O presidente Donald Trump está ressuscitando a Lei de Produção para Defesa – um estatuto da era da Guerra Fria originalmente criado para garantir que os EUA pudessem superar os soviéticos em uma emergência nacional – para destinar US$ 700 milhões a usinas a carvão. Porque nada diz "necessidade nacional" como queimar o combustível fóssil mais rico em carbono do planeta por causa dos velhos tempos.

"Hoje, estamos tomando uma ação histórica para reduzir o preço da energia e o custo de vida para todos os americanos com o poder do carvão limpo e bonito", disse Trump em uma coletiva de imprensa na quinta-feira, aparentemente operando sob a teoria de que, se você disser algo vezes suficientes, a química atmosférica vai mudar para te acomodar.

Os fundos protegerão 14 usinas de carvão existentes e 42 minas de carvão, construirão duas novas usinas (no Alasca e na Virgínia Ocidental), construirão um enorme terminal de exportação de carvão em Oakland, Califórnia, e reiniciarão uma instalação existente em Maryland. As usinas existentes abrangem 10 estados – Virgínia Ocidental, Kentucky, Carolina do Norte, Indiana, Tennessee, Arkansas, Arizona, Oklahoma, Dakota do Norte e Wisconsin – todos os quais, Trump orgulhosamente observou, votaram nele. "Ganhamos todos eles", disse ele.

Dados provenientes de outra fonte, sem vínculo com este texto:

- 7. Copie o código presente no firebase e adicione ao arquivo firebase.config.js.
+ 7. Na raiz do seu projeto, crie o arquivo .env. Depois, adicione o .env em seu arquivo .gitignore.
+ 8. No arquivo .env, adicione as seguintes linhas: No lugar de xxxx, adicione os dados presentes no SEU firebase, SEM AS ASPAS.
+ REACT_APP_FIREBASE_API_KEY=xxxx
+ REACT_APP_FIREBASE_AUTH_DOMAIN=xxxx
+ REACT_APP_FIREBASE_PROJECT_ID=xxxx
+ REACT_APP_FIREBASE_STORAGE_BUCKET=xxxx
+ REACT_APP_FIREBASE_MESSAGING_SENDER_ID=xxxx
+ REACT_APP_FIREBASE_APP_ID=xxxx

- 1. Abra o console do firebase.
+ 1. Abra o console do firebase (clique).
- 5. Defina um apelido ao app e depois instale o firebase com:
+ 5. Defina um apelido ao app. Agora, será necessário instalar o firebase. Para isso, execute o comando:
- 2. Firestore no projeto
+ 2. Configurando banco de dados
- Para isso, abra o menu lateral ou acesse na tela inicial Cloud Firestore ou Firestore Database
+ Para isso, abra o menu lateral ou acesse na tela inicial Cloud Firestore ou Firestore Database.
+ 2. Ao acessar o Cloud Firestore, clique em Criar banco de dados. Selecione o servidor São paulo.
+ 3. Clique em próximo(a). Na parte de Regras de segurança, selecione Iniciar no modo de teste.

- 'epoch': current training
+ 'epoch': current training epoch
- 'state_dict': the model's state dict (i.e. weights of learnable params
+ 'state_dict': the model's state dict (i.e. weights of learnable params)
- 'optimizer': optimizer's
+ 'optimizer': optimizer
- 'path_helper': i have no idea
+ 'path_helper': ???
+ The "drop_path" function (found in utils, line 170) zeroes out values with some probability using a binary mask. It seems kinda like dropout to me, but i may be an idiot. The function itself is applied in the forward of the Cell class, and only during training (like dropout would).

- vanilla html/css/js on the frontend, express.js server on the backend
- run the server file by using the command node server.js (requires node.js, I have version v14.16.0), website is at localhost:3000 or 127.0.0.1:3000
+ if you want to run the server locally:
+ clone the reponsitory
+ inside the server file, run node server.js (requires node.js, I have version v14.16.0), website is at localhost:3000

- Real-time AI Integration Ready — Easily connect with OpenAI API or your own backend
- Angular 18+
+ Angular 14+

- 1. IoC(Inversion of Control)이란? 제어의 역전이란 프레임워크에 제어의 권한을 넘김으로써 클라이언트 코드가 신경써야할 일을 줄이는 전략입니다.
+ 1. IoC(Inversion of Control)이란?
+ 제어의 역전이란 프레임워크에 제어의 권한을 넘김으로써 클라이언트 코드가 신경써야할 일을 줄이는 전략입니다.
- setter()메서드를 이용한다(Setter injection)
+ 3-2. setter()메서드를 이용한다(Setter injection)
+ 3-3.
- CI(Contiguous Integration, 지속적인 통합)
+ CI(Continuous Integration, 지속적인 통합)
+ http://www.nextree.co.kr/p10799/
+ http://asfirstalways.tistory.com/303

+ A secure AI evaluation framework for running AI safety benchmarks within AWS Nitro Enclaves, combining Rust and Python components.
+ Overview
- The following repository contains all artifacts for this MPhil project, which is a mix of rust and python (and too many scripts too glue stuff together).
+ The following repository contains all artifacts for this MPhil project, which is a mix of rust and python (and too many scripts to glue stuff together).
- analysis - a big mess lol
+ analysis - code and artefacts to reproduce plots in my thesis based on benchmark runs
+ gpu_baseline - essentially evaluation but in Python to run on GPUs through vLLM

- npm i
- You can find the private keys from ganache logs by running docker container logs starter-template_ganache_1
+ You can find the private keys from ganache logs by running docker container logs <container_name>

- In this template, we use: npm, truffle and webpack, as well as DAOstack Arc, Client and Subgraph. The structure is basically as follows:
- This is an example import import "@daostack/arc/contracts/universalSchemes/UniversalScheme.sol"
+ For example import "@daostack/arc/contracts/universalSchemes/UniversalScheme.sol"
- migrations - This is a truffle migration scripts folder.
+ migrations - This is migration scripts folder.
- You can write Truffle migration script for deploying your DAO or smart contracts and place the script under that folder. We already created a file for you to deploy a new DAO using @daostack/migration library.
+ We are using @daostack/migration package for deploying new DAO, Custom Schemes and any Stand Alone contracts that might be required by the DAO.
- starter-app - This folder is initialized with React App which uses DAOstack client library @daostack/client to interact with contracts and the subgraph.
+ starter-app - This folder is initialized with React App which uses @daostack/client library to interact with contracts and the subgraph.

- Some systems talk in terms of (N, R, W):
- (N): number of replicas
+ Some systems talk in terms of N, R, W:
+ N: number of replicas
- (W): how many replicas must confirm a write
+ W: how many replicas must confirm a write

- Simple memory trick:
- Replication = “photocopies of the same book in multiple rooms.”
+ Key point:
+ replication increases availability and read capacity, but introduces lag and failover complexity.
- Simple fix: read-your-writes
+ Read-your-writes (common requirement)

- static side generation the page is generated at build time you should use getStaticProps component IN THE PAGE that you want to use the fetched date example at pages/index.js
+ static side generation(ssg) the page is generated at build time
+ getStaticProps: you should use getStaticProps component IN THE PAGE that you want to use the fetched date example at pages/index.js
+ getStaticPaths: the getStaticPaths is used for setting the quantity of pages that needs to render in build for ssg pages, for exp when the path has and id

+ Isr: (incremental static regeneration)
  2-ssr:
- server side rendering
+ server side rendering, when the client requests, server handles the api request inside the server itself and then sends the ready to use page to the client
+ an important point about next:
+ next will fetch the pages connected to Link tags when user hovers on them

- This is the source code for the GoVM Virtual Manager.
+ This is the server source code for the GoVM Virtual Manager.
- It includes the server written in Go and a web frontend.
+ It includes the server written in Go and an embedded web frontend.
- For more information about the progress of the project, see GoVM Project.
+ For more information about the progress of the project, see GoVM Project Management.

Grupos ambientais não ficaram divertidos. "É nojento e repreensível que o presidente dos Estados Unidos esteja dando nosso dinheiro dos contribuintes para usinas de carvão mortais e caras que deixarão os americanos mais doentes e aumentarão ainda mais os preços da eletricidade", disse Patrick Drupp, diretor de políticas climáticas do Sierra Club. "Este presente trai tudo o que Donald Trump prometeu e só serve aos seus grandes amigos do carvão que massageiam seu ego e lhe entregam troféus brilhantes."

A administração passou o último ano distribuindo centenas de milhões para o carvão, forçando os contribuintes a pagar mais por usinas envelhecidas, desmantelando regras ambientais e até estreando um mascote chamado Coalie – um pedaço de carvão com olhos gigantes, porque nada diz "energia limpa" como uma rocha senciente.

"Você não pode dizer 'carvão' dentro da administração Trump a menos que seja precedido pelas palavras 'limpo, bonito'", explicou Trump. "Complica nossa vida, mas é bom."

A realidade, no entanto, é menos complacente. Carvão não é limpo. É o combustível fóssil mais denso em carbono, uma das principais causas da crise climática e uma fonte de minúsculas partículas tóxicas que adoecem mineiros e desencadeiam problemas respiratórios e cardíacos. Pesquisas estimam que até 460.000 mortes nos EUA de 1999 a 2020 foram atribuíveis à poluição do ar apenas de usinas a carvão.

Apesar das alegações de Trump de que suas ações pró-carvão reduzirão as contas de energia e que a energia eólica é "a mais cara", especialistas contestam que usinas a carvão são mais caras de construir e operar do que renováveis. Enquanto isso, a produção de carvão nos EUA atualmente é menos da metade do que era em 2008, e mais pessoas trabalham agora em Waffle Houses do que em minas de carvão.

"O que vem a seguir, um resgate do contribuinte para construir novas cabines telefônicas?", perguntou Kit Kennedy, um veterano ativista climático do Conselho de Defesa dos Recursos Naturais. "Isso vai significar contas mais altas e ar mais sujo. Que desperdício."

A indústria do carvão, naturalmente, aplaudiu a medida. Rich Nolan, CEO da Associação Nacional de Mineração, argumentou que a geração a carvão protege os consumidores de preços voláteis de energia e desafios de abastecimento – e que o aumento da produção ajudará a atender a demanda de eletricidade do crescente setor de IA. Porque se há uma coisa que a inteligência artificial precisa, é de mais fuligem.

A Agência de Proteção Ambiental também anunciou planos de mudar um plano de redução de emissões da era Obama que teria fechado a usina Dave Johnston Unit 3 em Wyoming. Trump criticou seus antecessores por reduzir a energia a carvão, alegando que sob "Joe Biden Sonolento" nenhuma nova licença de mineração de carvão foi aprovada, enquanto sua administração aprovou 76. "Limpos, bonitos", presumivelmente.